When Debbie Brewer first heard from a fellow teacher about a brand-new Catholic school opening in Anchorage, she made a phone call on a Sunday afternoon. By that evening, she had a job. School started Tuesday.
That spontaneous beginning turned into one of the most enduring partnerships in Lumen Christi Catholic High School’s history. Now three decades later, Brewer is stepping away from the school she helped build from the ground up — and the Anchorage community is all the richer for everything she poured into it, said Fr. Tom Lilly, the school administrator and pastor at St. Benedict parish.
Lumen Christi opened its doors in 1996 with just 33 students. Brewer, who grew up on the East Coast as a Navy kid, studied biology in Colorado and finished her teaching certificate after making Alaska home. She taught both full-time and as a long-term substitute for over 10 years, including in some classrooms packed with over 35 students. She was deeply passionate about science — and that turned out to be exactly what the fledgling school needed.
Over the decades, she built a science program that became one of Lumen’s signatures. She taught biology, chemistry, forensic science, and biotechnology, along with geometry — which she calls “the most fun math class to teach.” Her forensic science course became a school legend, challenging students to work mock cases from fingerprint analysis to DNA evidence, eventually arguing their findings in a simulated courtroom. Investigating the mock crime scene and seeing the students present evidence to a mock jury in front of members of the student body was one of the highlights of the forensics class.
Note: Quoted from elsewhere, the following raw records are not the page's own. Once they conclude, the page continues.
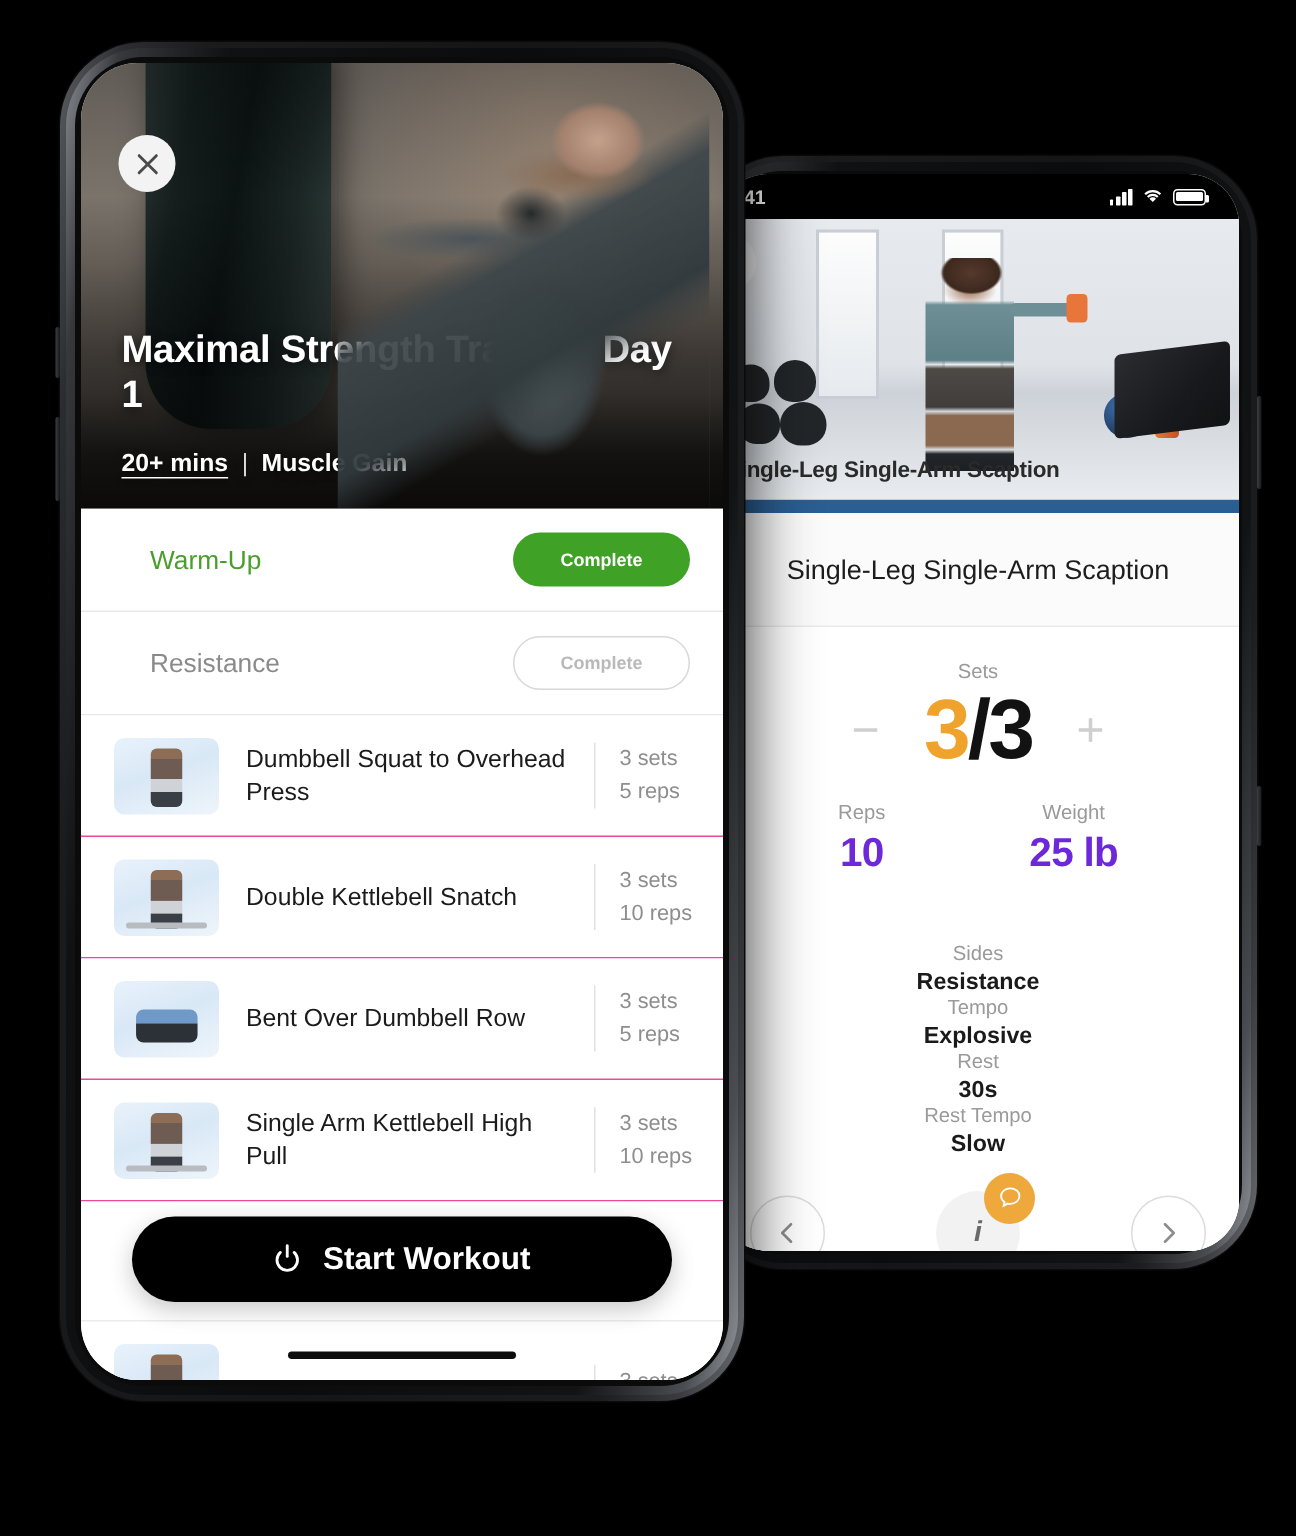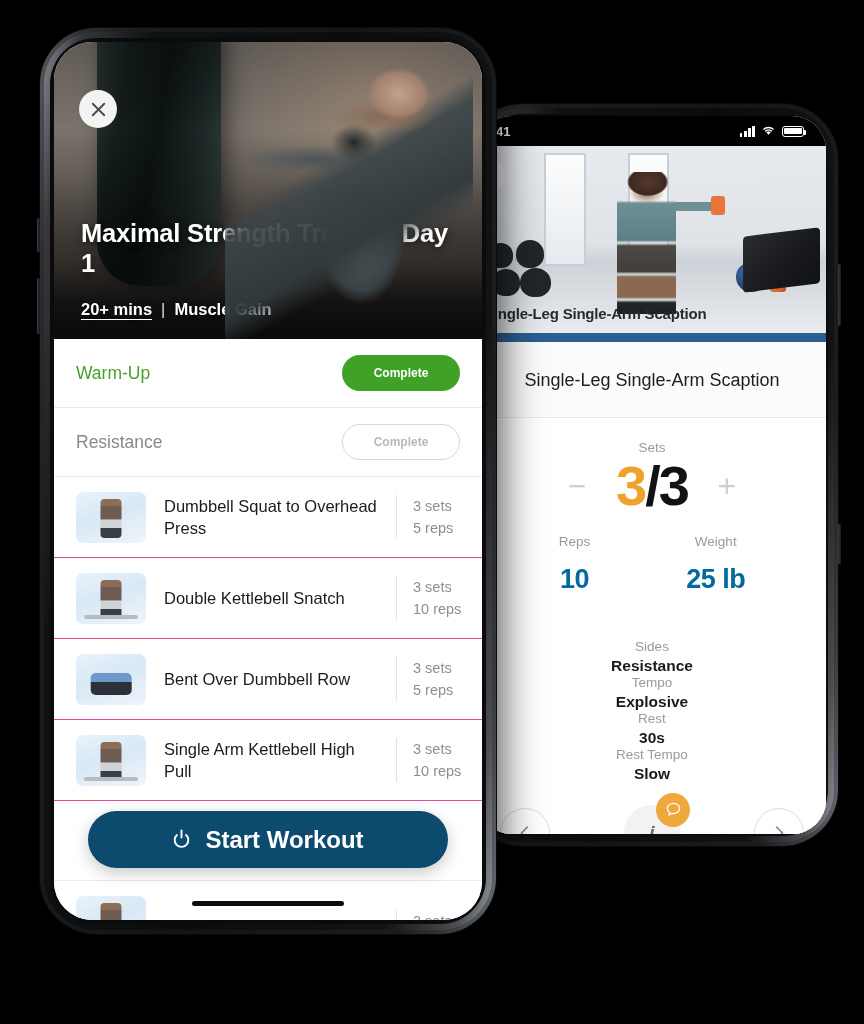--- a/index.html
+++ b/index.html
@@ -74,44 +74,44 @@
     background:#f3f3f3; display:flex; align-items:center; justify-content:center;
   }
   .close-btn svg { width:17px; height:17px; }
   .hero-text { position:absolute; left:27px; right:18px; bottom:20px; }
   .hero-title { color:#fff; font-size:25.5px; font-weight:700; line-height:1.15; letter-spacing:-.2px; text-shadow:0 2px 7px rgba(0,0,0,.55); }
   .hero-meta { margin-top:22px; color:#fff; font-size:16.5px; font-weight:600; text-shadow:0 2px 6px rgba(0,0,0,.55); display:flex; align-items:center; gap:9px; }
   .hero-meta .u { text-decoration: underline; text-underline-offset: 4px; }
   .hero-meta .sep { opacity:.85; font-weight:400; }
 
   .sec-row { display:flex; align-items:center; justify-content:space-between; padding:0 22px; height:69px; border-bottom:1px solid #e9e9e9; background:#fff; }
-  .sec-label { font-size:17.5px; }
+  .sec-label { font-size:17.5px;margin-left:24px; }
   .sec-label.active { color:#4a9e2c; }
   .sec-label.muted { color:#8a8a8a; }
   .btn-pill { min-width:118px; height:36px; border-radius:18px; display:flex; align-items:center; justify-content:center; font-size:12px; font-weight:700; }
   .btn-pill.filled { background:#3fa125; color:#fff; }
   .btn-pill.outline { background:#fff; color:#b9b9b9; border:1.6px solid #d8d8d8; font-weight:600; }
 
   .ex-row { display:flex; align-items:center; height:81px; border-bottom:1px solid #ec4899; background:#fff; padding:0 0 0 22px; }
   .thumb { width:70px; height:51px; border-radius:7px; flex:none; position:relative; overflow:hidden;
            background: linear-gradient(160deg,#e8f2fb 0%,#d9e8f6 45%,#eef5fb 100%); }
   .thumb .fig { position:absolute; left:50%; top:14%; transform:translateX(-50%); width:30%; height:78%;
                 background: linear-gradient(180deg,#8d6d55 0%,#8d6d55 17%,#6e5b52 18%,#6e5b52 52%,#cfd2d6 53%,#cfd2d6 74%,#3a3f45 75%,#3a3f45 100%);
                 border-radius:4px; }
   .thumb.mat::after { content:""; position:absolute; left:11%; right:11%; bottom:8%; height:8%; border-radius:3px; background:#b8bcc1; }
   .thumb.floor .fig { top:38%; height:44%; width:58%; border-radius:5px;
                 background: linear-gradient(180deg,#6f99c9 0%,#6f99c9 42%,#2c3138 43%,#2c3138 100%); }
   .ex-name { flex:1; padding:0 14px 0 18px; font-size:16.5px; color:#1b1b1b; line-height:1.35; }
   .ex-stats { width:86px; flex:none; border-left:1px solid #e2e2e2; padding-left:16px; color:#8e8e8e; font-size:14.5px; line-height:1.55; }
 
   .start-wrap { position:relative; background:#fff; padding:10px 0 12px; border-bottom:1px solid #ececec; }
   .start-btn {
-    margin:0 auto; width:360px; height:57px; border-radius:29px; background:#0c4a6e;
+    margin:0 auto; width:360px; height:57px; border-radius:29px; background:#000000;
     display:flex; align-items:center; justify-content:center; gap:14px;
-    color:#fff; font-size:24px; font-weight:700;
+    color:#fff; font-size:21px; font-weight:700;
     box-shadow:0 5px 16px rgba(0,0,0,.22);
   }
   .flame { width:19px; height:23px; }
   .home-ind { position:absolute; left:50%; transform:translateX(-50%); bottom:14px; width:152px; height:5px; border-radius:3px; background:#0d0d0d; }
 
   
   #phone2 { left: 466px; top: 104px; width: 372px; height: 742px; }
   #phone2 .screen { inset: 12px; border-radius:34px; }
   .statusbar { height:30px; background:#000; color:#fff; display:flex; align-items:center; justify-content:space-between; padding:0 22px 0 18px; font-size:13px; font-weight:700; }
   .sb-right { display:flex; align-items:center; gap:6px; }
@@ -159,21 +159,21 @@
   .sets-block { background:#fff; padding:22px 0 4px; text-align:center; }
   .lbl { color:#9a9a9a; font-size:13.5px; }
   .sets-row { display:flex; align-items:center; justify-content:center; gap:26px; margin-top:2px; }
   .sets-num { font-size:56px; font-weight:700; line-height:1.05; letter-spacing:-2px; }
   .sets-num .cur { color:#efa32c; }
   .sets-num .slash { color:#121212; }
   .step { color:#cfcfcf; font-size:32px; line-height:1; width:26px; }
 
   .rw-row { display:flex; justify-content:center; gap:96px; margin-top:18px; }
   .rw-col { text-align:center; }
-  .rw-val { font-size:27px; font-weight:700; color:#0369a1; margin-top:15px; letter-spacing:-.5px; }
+  .rw-val { font-size:27px; font-weight:700; color:#6d28d9; margin-top:4px; letter-spacing:-.5px; }
 
   .meta-row { display:flex; justify-content:space-between; padding:0 14px; margin-top:44px;flex-direction:column; }
   .meta-col { text-align:center; flex:1; }
   .meta-val { font-size:15.5px; font-weight:700; color:#1a1a1a; margin-top:3px; }
 
   .nav-row { display:flex; align-items:center; justify-content:space-between; padding:0 22px; margin-top:22px; position:relative; }
   .nav-circ { width:50px; height:50px; border-radius:50%; border:1.4px solid #dcdcdc; display:flex; align-items:center; justify-content:center; background:#fff; }
   .nav-circ svg { width:14px; height:14px; }
   .info-btn { position:relative; width:56px; height:56px; border-radius:50%; background:#f2f2f2; display:flex; align-items:center; justify-content:center; color:#6a6a6a; font-size:19px; font-style:italic; font-weight:700; }
   .chat-badge { position:absolute; right:-10px; top:-12px; width:34px; height:34px; border-radius:50%; background:#efa83c; display:flex; align-items:center; justify-content:center; }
Another unique contribution to the school came when Brewer collaborated with the biotechnology company Geno-typ to make Lumen Christi the first school in the nation to pilot a landmark bioscience curriculum. The curriculum reflected her core philosophy that “good science requires a strong moral background” and that faith and science are deeply compatible in the pursuit of truth. On May 19, Brewer was honored by the Thirty-Fourth Alaska Legislature for these and other accomplishments, and her exemplary career in the classroom and beyond.
In the past, she taught at a forensic science camp sponsored by FOAST, (Fraternal Order of Alaska State Troopers), served on the DARE Alaska (Drug Abuse Resistance Education) Board of Directors as educational advisor, and conducted research at The University of Alaska Anchorage as part of the Murdock Partners in Science Program. She also served on the COGNIA (accreditation) advisory board and as a clinical supervisor of new teachers for Western Governors University.
Possessing all this background in her profession set Brewer up to teach some serious material to her 12-18-year-olds. But for Brewer, the subject matter was never really the point.
“My goal isn’t that students learn all the parts of the cell,” she says. “I want them to learn how to do science. How to be problem solvers. How to be good consumers of information and make moral decisions.”
Fr. Lilly, who teaches the bioethics courses, said he built on her knowledge. “I hold teachers in the highest esteem. When I was a brand-new teacher, I sought Debbie’s advice on what she considered of paramount importance in the classroom: She responded, ‘When I’m frustrated with a student, I ask myself, what sacrifice can I make in this situation in order to help this student reach the potential I know they have in the future?’”
Brewer’s “truly a master teacher and it has been an absolute pleasure for me to be her student,” Lilly said.
She also served as senior advisor and dean of academics, watching junior high students she first met as nervous twelve-year-olds grow into remarkable young adults. “They come in so young,” she says, “and it’s just great to watch them become really amazing young people.”
In 2012, Brewer was diagnosed with cancer. She underwent chemotherapy, supported throughout by colleagues who, she says, held her hands through every difficult moment. She has been healthy for 14 years. “Once you do that,” she reflects, “every day that comes after is another gift.”
That gratitude shapes how she talks about Lumen Christi. The school now enrolls around 140 students — a far cry from those original 33 — and Brewer has watched it grow in academics, in faith integration, and in the depth of its community. She speaks of her colleagues not just as talented professionals, but as servant leaders and good people who live their faith every day.
As for what’s next: she doesn’t know. There’s talk of getting on the substitute list, attending special events, and most importantly, spending more time with her four grown children and five grandchildren spread between Alaska and the Lower 48.
“I don’t know why people aren’t beating the doors down to work here,” she says. “I can’t imagine a more supportive, positive, and amazing place to work.”
These 30 years later, Lumen Christi came to be that place in large part due to an extraordinary teacher in the lab.